Material shown ▸
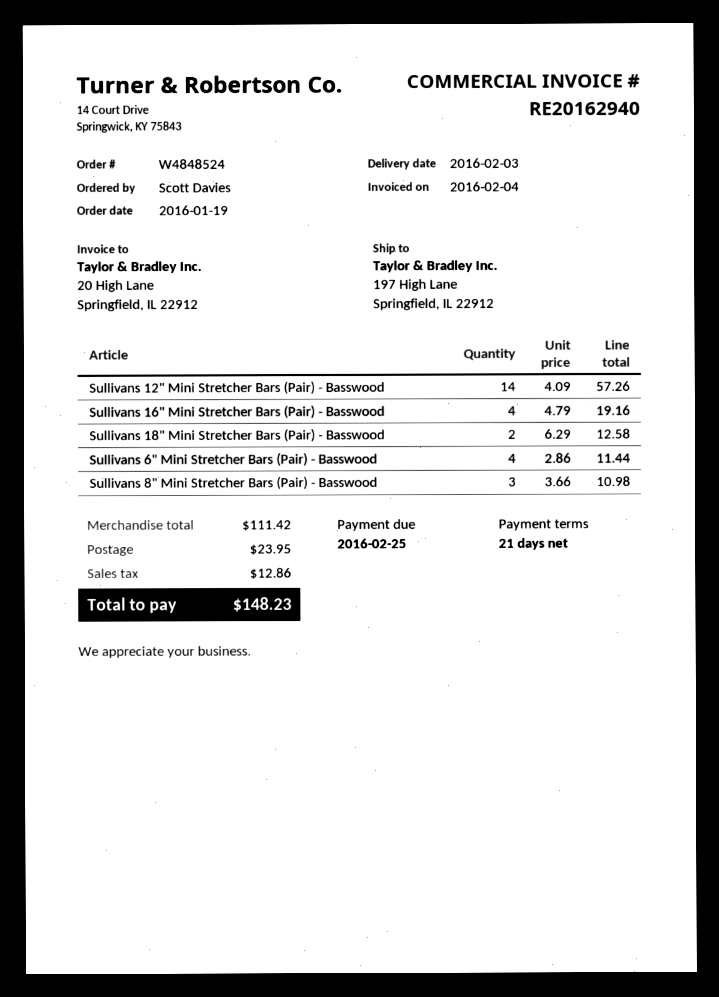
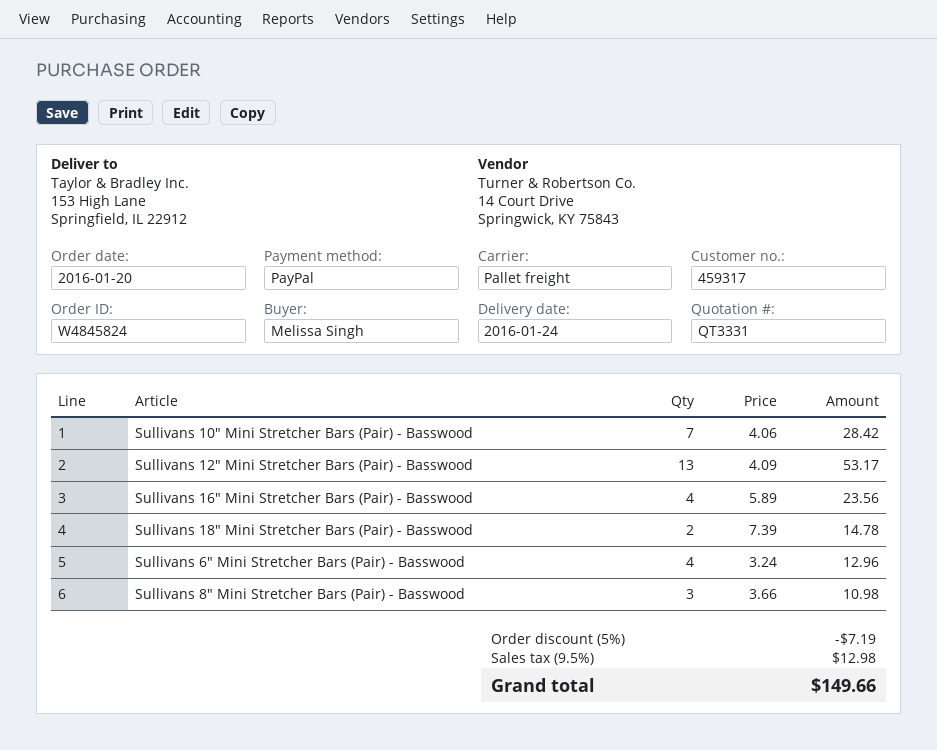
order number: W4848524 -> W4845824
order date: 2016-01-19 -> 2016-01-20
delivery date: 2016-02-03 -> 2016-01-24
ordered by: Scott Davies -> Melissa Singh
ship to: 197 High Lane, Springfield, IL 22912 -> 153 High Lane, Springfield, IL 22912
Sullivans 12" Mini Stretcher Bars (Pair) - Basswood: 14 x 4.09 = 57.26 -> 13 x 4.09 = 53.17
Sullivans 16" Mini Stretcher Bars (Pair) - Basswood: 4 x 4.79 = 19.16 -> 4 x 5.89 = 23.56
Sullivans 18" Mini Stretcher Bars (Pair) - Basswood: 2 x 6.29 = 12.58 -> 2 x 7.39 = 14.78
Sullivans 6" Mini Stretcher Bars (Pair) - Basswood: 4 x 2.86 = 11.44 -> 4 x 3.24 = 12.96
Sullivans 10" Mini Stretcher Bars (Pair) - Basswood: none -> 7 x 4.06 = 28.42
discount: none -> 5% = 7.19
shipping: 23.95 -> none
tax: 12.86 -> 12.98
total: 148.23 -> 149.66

Exercise description ▸ Going through the entries above, tally every line that contains the string "Bars", then state only the total.

Result of this exercise ▸ 5